Lewis, Matthew Gregory (1775-1818), English romance-writer and dramatist, often referred to as “Monk” Lewis, was born in London on the 9th of July 1775. He was educated for a diplomatic career at Westminster school and at Christ Church, Oxford, spending most of his vacations abroad in the study of modern languages; and in 1794 he proceeded to the Hague as attaché to the British embassy. His stay there lasted only a few months, but was marked by the composition, in ten weeks, of his romance Ambrosio, or the Monk, which was published in the summer of the following year. It immediately achieved celebrity; but some passages it contained were of such a nature that about a year after its appearance an injunction to restrain its sale was moved for and a rule nisi obtained.
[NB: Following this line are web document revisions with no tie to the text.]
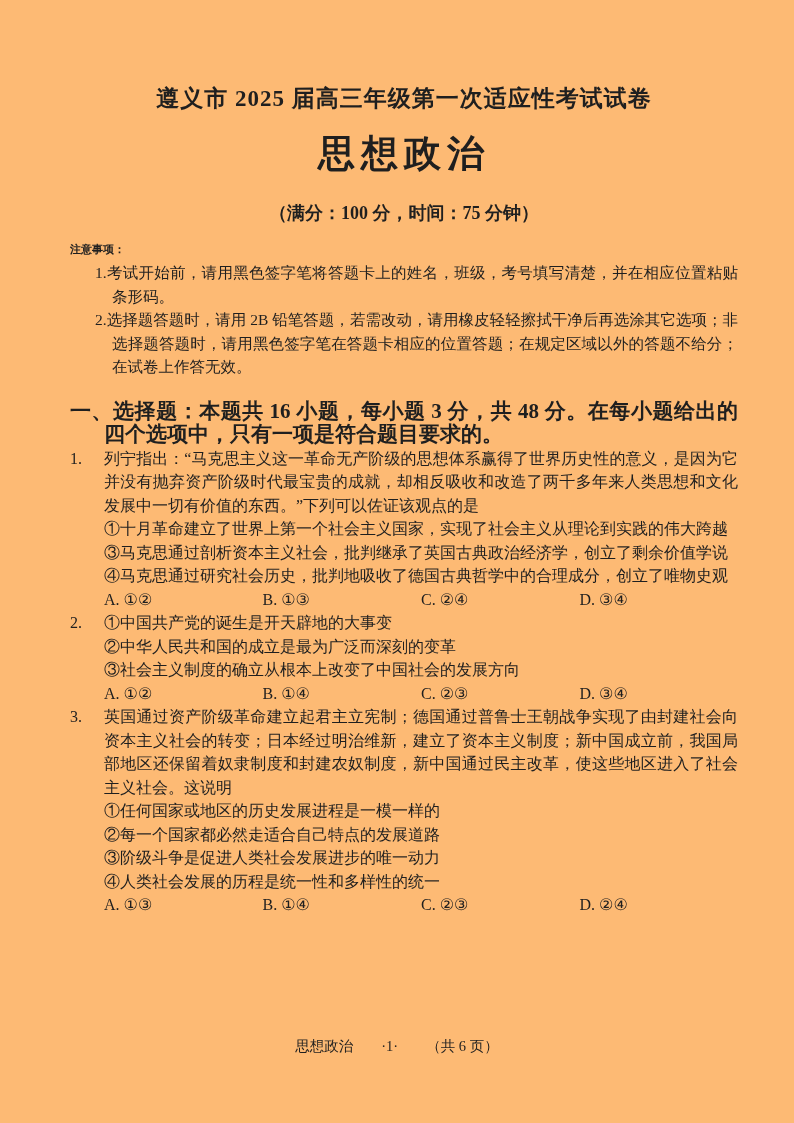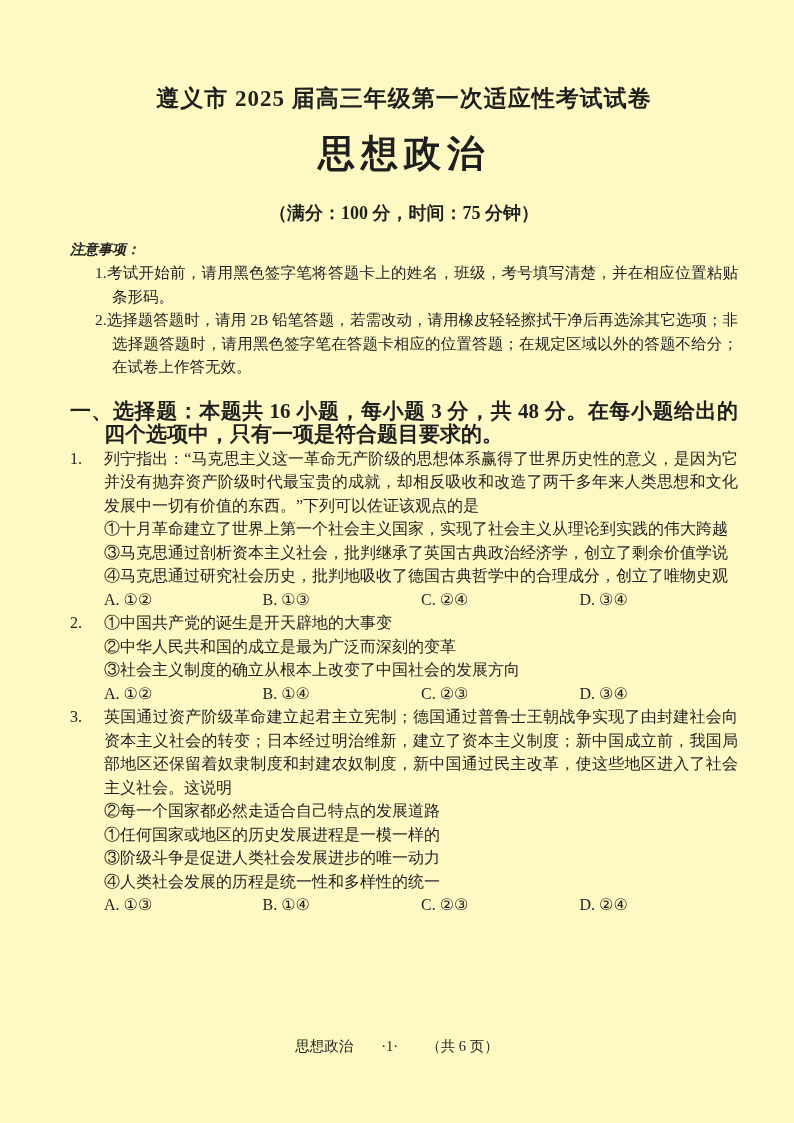"遵义市 2025 届高三年级第一次适应性考试试卷" .page { background: #fef9c3 -> #fdba74 }
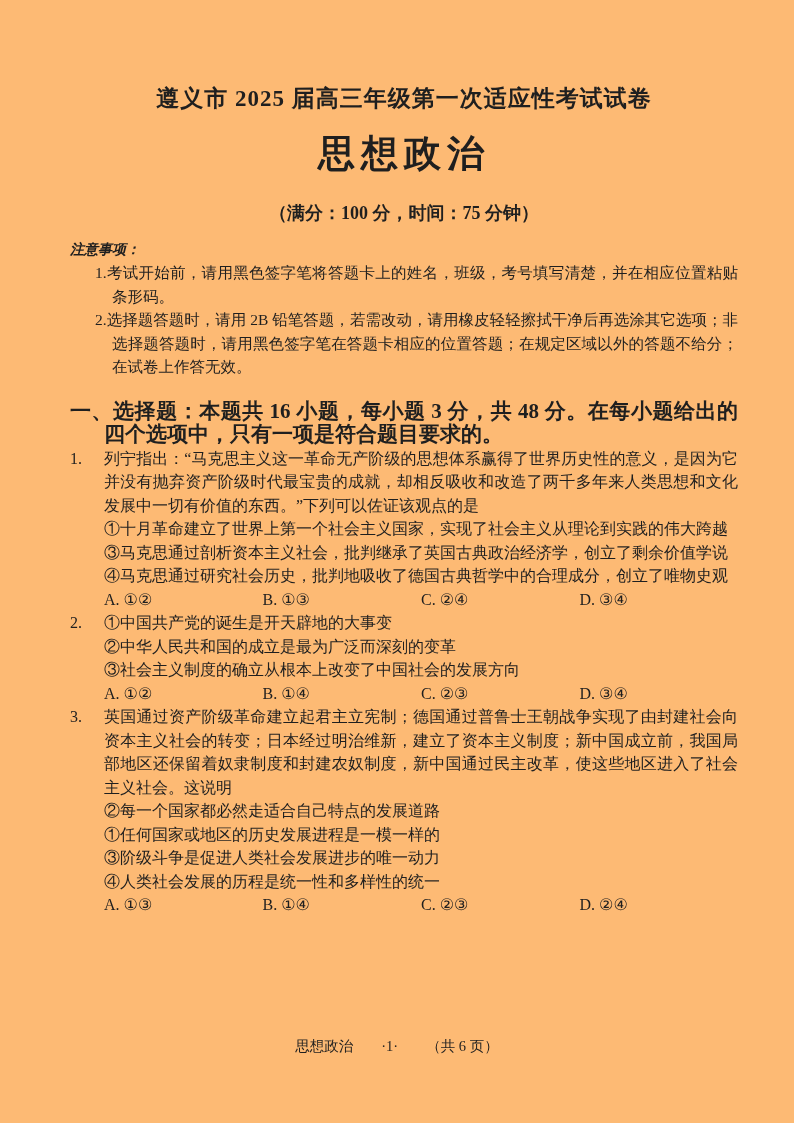"注意事项：" .notice-heading { font-size: 14px -> 11px; font-style: italic -> none }
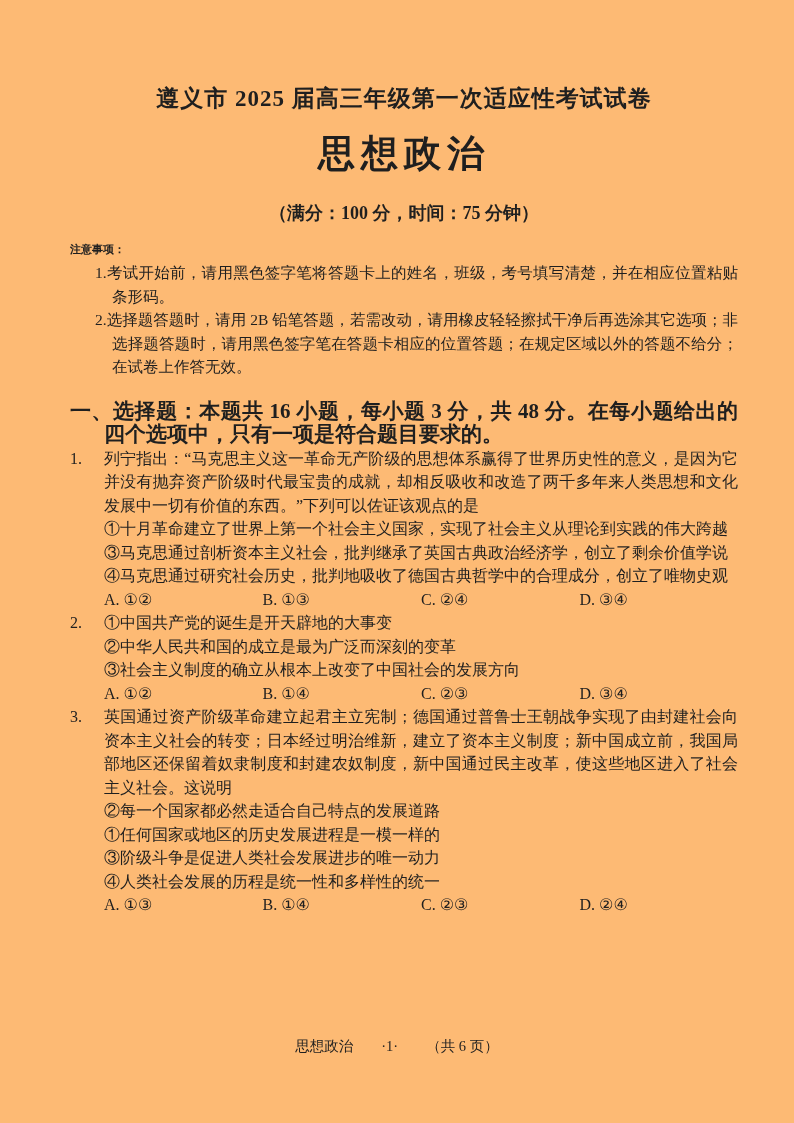"②每一个国家都必然走适合自己特点的发展道路" div.q-option { order: before "①任何国家或地区的历史发展进程是一模一样的" -> after "①任何国家或地区的历史发展进程是一模一样的" }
Lewis published a second edition from which he had expunged, as he thought, all the objectionable passages, but the work still remains of such a character as almost to justify the severe language in which Byron in English Bards and Scotch Reviewers addresses—
“Wonder-working Lewis, Monk or Bard, Who fain would’st make Parnassus a churchyard; Even Satan’s self with thee might dread to dwell, And in thy skull discern a deeper hell.” |
Whatever its demerits, ethical or aesthetic, may have been, The Monk did not interfere with the reception of Lewis into the best English society; he was favourably noticed at court, and almost as soon as he came of age he obtained a seat in the House of Commons as member for Hindon, Wilts. After some years, however, during which he never addressed the House, he finally withdrew from a parliamentary career. His tastes lay wholly in the direction of literature, and The Castle Spectre (1796, a musical drama of no great literary merit, but which enjoyed a long popularity on the stage), The Minister (a translation from Schiller’s Kabale u. Liebe), Rolla (1797, a translation from Kotzebue), with numerous other operatic and tragic pieces, appeared in rapid succession. The Bravo of Venice, a romance translated from the German, was published in 1804; next to The Monk it is the best known work of Lewis. By the death of his father he succeeded to a large fortune, and in 1815 embarked for the West Indies to visit his estates; in the course of this tour, which lasted four months, the Journal of a West Indian Proprietor, published posthumously in 1833, was written. A second visit to Jamaica was undertaken in 1817, in order that he might become further acquainted with, and able to ameliorate, the condition of the slave population; the fatigues to which he exposed himself in the tropical climate brought on a fever which terminated fatally on the homeward voyage on the 14th of May 1818.
The Life and Correspondence of M. G. Lewis, in two volumes, was published in 1839.